[Your goal]: Start at the line below containing "Passer Q 100/1000-serien: 2" and stop at the line containing "total: 17024.61 -> 22904.43". Repeat every line of that stretch exactly, and nothing outside it.

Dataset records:
****
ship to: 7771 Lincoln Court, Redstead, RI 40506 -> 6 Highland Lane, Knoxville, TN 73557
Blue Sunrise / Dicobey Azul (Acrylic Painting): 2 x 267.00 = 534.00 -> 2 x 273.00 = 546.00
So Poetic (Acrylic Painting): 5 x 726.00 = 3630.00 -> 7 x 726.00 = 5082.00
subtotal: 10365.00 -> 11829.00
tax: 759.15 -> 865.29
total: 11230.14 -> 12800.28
****
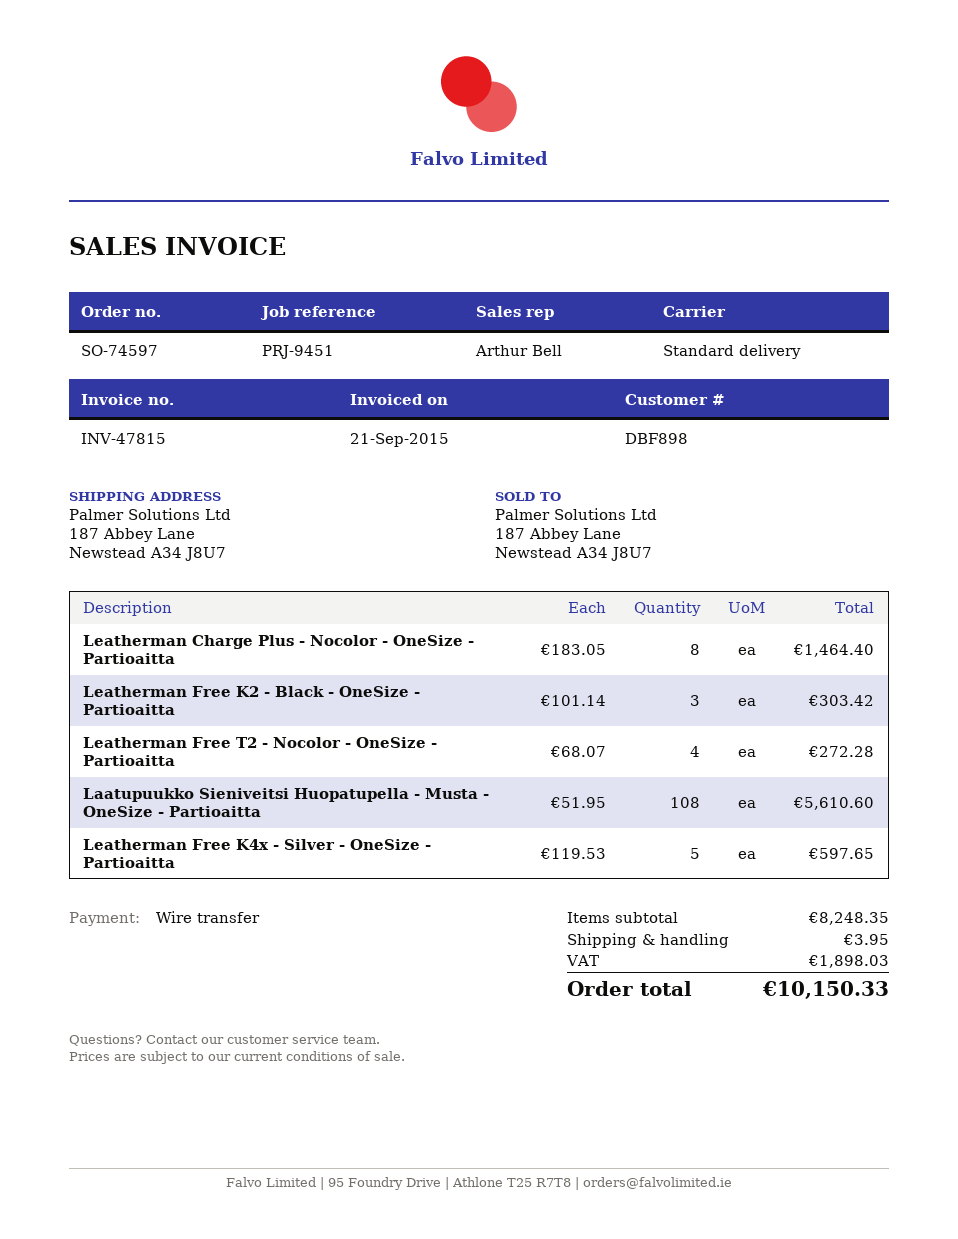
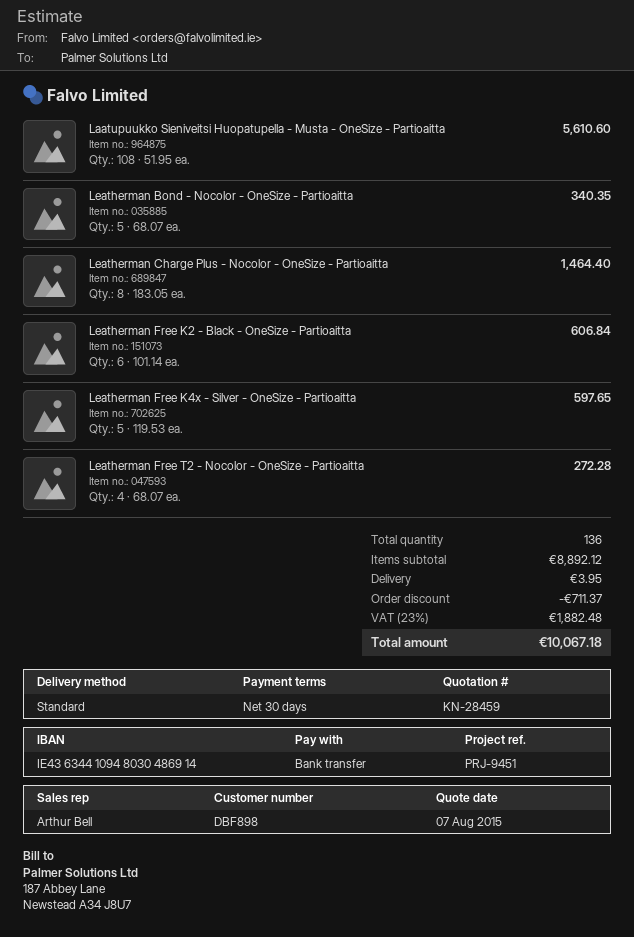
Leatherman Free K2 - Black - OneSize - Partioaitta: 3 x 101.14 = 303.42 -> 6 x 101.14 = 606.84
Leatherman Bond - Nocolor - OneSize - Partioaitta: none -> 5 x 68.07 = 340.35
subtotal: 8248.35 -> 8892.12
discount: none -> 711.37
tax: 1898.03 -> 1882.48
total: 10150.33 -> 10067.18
****
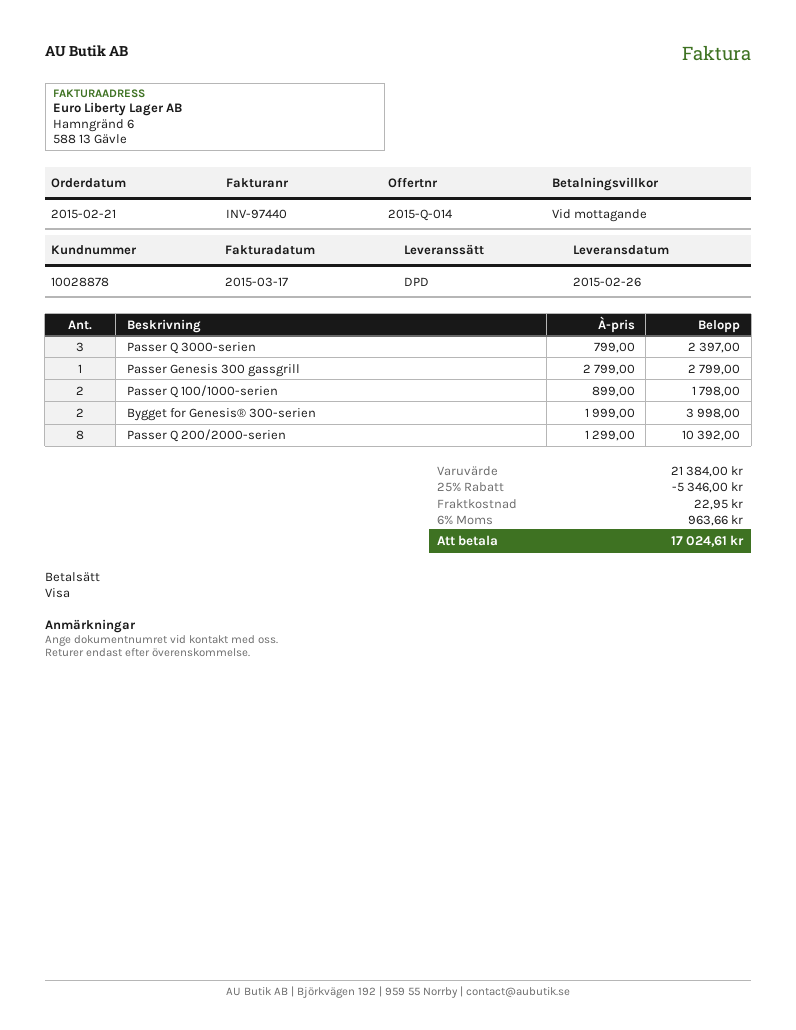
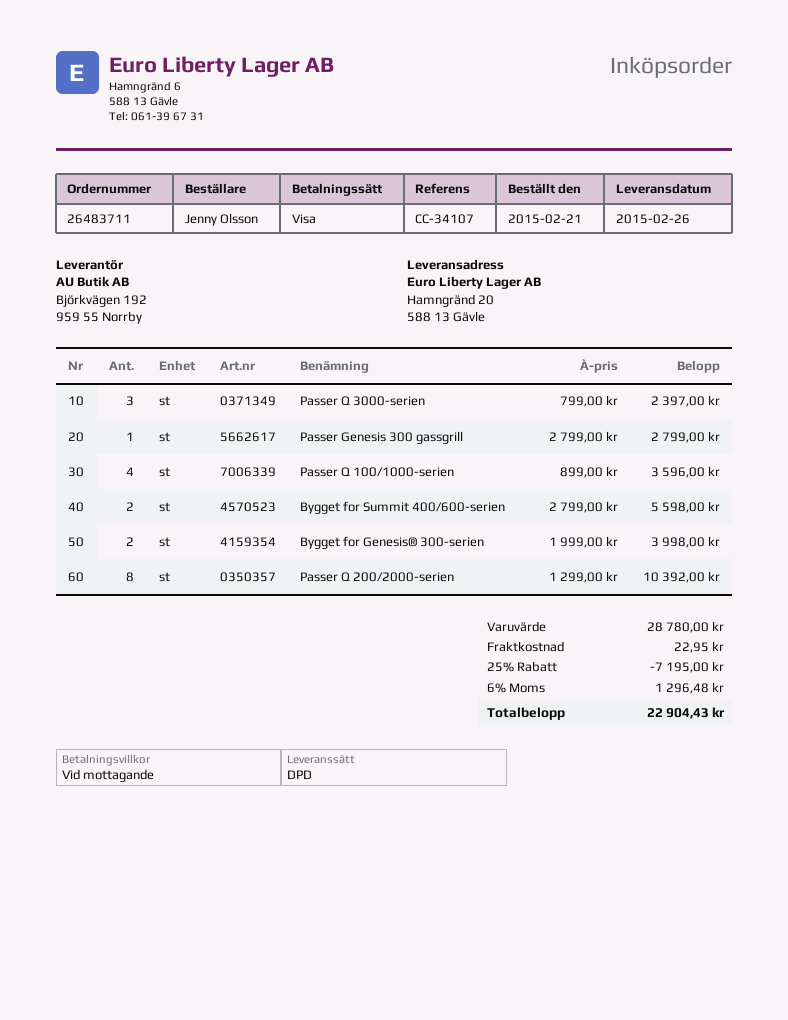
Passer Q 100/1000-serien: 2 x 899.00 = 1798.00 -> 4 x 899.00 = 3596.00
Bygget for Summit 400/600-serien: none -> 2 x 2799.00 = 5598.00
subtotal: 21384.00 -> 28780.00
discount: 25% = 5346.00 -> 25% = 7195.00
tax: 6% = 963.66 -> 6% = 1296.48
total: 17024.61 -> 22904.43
****
[Answer for this exercise]:
Passer Q 100/1000-serien: 2 x 899.00 = 1798.00 -> 4 x 899.00 = 3596.00
Bygget for Summit 400/600-serien: none -> 2 x 2799.00 = 5598.00
subtotal: 21384.00 -> 28780.00
discount: 25% = 5346.00 -> 25% = 7195.00
tax: 6% = 963.66 -> 6% = 1296.48
total: 17024.61 -> 22904.43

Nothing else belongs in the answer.